__Aim of the task__
Among the lines of the records below, copy those that hold the word "ffffff".

╭──

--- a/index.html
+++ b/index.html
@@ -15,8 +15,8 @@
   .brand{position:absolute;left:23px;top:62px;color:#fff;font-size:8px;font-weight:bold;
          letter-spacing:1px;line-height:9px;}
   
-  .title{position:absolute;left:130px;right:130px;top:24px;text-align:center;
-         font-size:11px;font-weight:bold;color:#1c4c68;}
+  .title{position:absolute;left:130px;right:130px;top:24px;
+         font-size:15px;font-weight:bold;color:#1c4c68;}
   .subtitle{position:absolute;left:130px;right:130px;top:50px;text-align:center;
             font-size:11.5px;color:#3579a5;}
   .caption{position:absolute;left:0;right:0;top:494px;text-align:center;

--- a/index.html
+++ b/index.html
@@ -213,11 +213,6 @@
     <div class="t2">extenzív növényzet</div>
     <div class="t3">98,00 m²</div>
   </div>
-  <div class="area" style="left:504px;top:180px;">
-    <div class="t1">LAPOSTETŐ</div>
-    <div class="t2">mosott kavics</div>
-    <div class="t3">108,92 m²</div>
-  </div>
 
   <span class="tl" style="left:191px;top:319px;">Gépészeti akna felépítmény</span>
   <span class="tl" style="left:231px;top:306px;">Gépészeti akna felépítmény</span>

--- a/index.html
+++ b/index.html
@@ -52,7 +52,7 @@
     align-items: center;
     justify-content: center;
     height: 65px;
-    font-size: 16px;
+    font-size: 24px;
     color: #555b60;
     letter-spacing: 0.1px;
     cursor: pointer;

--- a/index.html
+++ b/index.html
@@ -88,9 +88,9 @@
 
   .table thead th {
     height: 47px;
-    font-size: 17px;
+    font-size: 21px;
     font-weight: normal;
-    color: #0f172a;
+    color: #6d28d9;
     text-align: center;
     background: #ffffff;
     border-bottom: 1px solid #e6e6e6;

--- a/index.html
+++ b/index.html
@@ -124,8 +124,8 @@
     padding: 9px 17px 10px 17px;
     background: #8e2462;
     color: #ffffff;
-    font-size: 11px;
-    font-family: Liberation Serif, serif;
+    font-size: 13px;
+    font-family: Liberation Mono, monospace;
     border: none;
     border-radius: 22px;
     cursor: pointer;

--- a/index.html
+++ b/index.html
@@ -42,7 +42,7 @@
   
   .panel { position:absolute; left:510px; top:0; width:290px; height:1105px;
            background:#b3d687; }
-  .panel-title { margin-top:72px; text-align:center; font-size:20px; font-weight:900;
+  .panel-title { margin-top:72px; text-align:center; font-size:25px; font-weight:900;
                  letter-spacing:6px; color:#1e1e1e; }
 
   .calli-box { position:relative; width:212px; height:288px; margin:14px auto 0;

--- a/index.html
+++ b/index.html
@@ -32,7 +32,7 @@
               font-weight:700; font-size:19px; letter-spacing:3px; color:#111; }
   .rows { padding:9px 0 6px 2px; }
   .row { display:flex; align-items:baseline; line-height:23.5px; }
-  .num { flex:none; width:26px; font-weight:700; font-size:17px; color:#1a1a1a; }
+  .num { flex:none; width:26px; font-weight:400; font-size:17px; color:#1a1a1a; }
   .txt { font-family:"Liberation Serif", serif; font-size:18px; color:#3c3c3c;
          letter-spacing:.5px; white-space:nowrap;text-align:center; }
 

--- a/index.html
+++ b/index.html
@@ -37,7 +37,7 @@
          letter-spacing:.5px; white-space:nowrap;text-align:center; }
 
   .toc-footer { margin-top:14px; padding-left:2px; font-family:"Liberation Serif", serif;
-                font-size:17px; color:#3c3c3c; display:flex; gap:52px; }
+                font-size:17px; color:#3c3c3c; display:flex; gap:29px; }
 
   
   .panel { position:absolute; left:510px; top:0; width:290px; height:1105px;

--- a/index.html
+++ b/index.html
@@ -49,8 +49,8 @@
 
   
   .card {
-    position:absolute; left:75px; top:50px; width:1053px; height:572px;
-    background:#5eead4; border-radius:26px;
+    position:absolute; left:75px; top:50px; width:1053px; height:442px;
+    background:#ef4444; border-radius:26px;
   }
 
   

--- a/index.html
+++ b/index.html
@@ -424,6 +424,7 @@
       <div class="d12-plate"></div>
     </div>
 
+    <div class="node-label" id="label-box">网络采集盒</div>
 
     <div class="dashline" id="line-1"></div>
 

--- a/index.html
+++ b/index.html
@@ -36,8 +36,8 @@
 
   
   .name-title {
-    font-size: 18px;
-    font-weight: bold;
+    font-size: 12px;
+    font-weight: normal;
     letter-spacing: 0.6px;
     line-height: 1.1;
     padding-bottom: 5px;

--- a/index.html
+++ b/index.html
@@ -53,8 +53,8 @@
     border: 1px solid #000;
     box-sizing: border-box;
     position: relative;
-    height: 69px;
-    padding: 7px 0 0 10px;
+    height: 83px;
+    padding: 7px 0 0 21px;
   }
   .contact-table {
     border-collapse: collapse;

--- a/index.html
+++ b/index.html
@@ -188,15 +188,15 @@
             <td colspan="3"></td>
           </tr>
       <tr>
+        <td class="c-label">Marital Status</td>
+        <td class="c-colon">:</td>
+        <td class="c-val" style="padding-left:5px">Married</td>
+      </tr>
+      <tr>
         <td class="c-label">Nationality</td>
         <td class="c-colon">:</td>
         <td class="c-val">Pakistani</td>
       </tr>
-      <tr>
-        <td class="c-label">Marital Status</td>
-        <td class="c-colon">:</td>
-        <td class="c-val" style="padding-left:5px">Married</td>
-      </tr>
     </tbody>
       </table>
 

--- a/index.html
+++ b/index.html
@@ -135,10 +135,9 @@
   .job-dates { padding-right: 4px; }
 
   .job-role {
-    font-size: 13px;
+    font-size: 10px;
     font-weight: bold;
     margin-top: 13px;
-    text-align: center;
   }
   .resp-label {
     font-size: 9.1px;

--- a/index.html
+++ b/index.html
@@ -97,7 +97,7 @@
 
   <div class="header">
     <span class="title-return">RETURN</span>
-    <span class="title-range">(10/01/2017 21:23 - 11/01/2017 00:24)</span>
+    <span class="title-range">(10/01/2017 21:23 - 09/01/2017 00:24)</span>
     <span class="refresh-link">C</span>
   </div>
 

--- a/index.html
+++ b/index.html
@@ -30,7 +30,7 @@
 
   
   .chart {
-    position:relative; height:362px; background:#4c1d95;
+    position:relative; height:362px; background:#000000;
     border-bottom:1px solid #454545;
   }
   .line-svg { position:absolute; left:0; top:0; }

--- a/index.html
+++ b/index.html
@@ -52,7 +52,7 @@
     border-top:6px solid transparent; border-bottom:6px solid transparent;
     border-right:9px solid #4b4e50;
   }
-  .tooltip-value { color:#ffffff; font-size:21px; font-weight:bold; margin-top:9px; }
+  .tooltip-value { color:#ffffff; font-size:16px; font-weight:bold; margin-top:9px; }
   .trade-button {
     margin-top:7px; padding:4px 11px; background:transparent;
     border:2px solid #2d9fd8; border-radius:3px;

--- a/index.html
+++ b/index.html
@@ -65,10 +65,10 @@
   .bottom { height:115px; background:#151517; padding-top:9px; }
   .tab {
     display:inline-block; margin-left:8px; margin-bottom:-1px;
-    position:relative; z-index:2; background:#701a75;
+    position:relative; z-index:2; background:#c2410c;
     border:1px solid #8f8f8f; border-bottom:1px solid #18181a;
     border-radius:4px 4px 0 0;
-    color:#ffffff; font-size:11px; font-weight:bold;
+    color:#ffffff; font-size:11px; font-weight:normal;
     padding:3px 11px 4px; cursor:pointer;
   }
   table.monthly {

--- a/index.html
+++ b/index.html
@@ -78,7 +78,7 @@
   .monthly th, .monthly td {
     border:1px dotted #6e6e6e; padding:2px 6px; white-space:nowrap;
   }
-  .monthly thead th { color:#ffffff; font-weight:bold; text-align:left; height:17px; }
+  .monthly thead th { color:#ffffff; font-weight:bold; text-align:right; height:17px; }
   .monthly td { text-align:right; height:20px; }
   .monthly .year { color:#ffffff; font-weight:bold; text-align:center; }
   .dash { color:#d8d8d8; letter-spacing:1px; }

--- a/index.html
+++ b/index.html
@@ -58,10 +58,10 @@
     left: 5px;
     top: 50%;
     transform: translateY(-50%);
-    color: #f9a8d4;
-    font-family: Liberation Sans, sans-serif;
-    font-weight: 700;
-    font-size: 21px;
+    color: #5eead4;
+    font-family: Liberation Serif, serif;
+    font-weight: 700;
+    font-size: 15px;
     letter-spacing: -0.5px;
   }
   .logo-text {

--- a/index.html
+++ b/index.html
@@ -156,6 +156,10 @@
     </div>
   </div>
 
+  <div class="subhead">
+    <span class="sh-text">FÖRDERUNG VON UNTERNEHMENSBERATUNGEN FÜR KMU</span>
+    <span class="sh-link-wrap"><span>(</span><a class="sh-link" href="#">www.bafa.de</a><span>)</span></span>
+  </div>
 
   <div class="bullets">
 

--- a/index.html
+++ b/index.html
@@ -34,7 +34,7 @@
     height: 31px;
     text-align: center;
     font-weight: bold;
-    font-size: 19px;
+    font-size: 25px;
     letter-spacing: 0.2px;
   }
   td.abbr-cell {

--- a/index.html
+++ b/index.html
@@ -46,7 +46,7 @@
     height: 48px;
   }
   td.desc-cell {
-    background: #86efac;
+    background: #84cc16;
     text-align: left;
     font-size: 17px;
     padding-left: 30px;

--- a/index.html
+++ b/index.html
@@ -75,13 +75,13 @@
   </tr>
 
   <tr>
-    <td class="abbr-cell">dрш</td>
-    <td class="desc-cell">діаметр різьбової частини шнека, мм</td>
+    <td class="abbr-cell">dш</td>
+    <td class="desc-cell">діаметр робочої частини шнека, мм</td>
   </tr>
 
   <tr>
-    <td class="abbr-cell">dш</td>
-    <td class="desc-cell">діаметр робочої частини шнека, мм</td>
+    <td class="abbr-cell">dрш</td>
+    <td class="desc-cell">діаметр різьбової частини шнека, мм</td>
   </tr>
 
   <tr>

╰──

__Task result__
     background: #ffffff;
     color: #ffffff;
-  .tooltip-value { color:#ffffff; font-size:21px; font-weight:bold; margin-top:9px; }
+  .tooltip-value { color:#ffffff; font-size:16px; font-weight:bold; margin-top:9px; }
-    color:#ffffff; font-size:11px; font-weight:bold;
+    color:#ffffff; font-size:11px; font-weight:normal;
-  .monthly thead th { color:#ffffff; font-weight:bold; text-align:left; height:17px; }
+  .monthly thead th { color:#ffffff; font-weight:bold; text-align:right; height:17px; }
   .monthly .year { color:#ffffff; font-weight:bold; text-align:center; }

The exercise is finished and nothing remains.